His concern is that many of the vendors have not publicly validated their approaches against the growing degree-day models and thresholds based on 30 years of university research.

All three companies in this story say they have run trials with university researchers. Meanwhile, in addition to running trusted models, their own vast datasets and artificial intelligence can refine the models and apply them uniquely to each orchard and its microclimate.

“They are changing the way decisions are made,” said Watson of Semios.

One grower’s take

Teah Smith, entomologist and agricultural consultant for Zirkle Fruit, is a fan of camera traps. The company is based in Yakima, Washington, though she is based in the Wenatchee area.

Smith is responsible for steering pest control over 6,500 acres of orchards. She used to send her team of scouts to check traps every week. Camera traps save them time for other things, she said. 

She first experimented with Semios camera traps in 2015 on two 100-acre orchards. She hung standard delta sticky traps next to the automated traps, alternating locations each week, and she found comparable catch rates. She also double-checked the computer results with her visual inspections and found similar data.
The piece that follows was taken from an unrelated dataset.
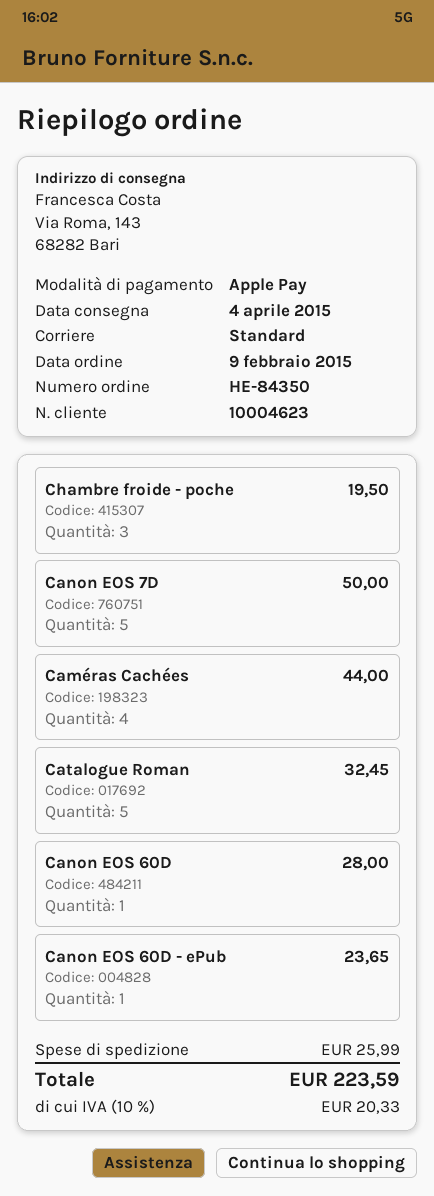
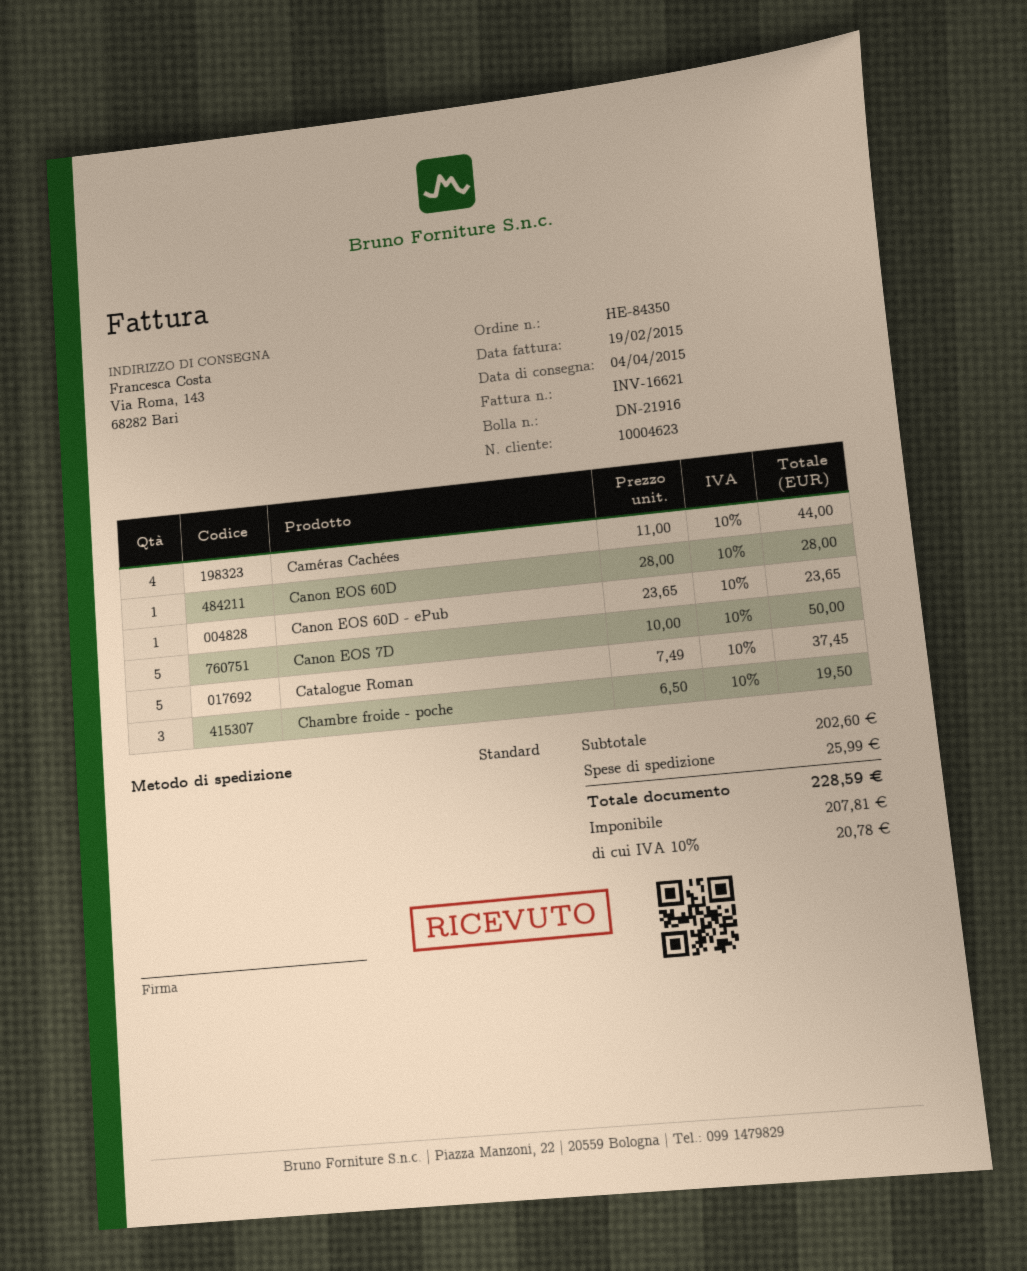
Catalogue Roman: 5 for 32.45 -> 5 for 37.45
tax: 10% = 20.33 -> 10% = 20.78
total: 223.59 -> 228.59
Convinced, she expanded the use of camera traps for monitoring leafroller and codling moth over a lot more Zirkle acreage. If the company experienced oriental fruit moth pressure, she would use the traps for that pest, too, she said.

Smith also believes she gets more accurate pheromone emission and timing with camera traps, hung one per eight acres.

She has experienced some data processing limits in areas. Another challenge is the rise of sterile insect release. Currently, somebody or something has to smoosh a moth to find out if it’s irradiated or not, and the camera traps can’t do that. 

However, technology will overcome those problems, she said.“It’s definitely the wave of the future.” 

by Ross Courtney

Editor’s note: Teah Smith did not collaborate with Washington State University in her 2015 test of Semios camera traps, as reported in the print version of this story in the October 2021 issue. This online version of the story has been corrected. Good Fruit Grower regrets the error.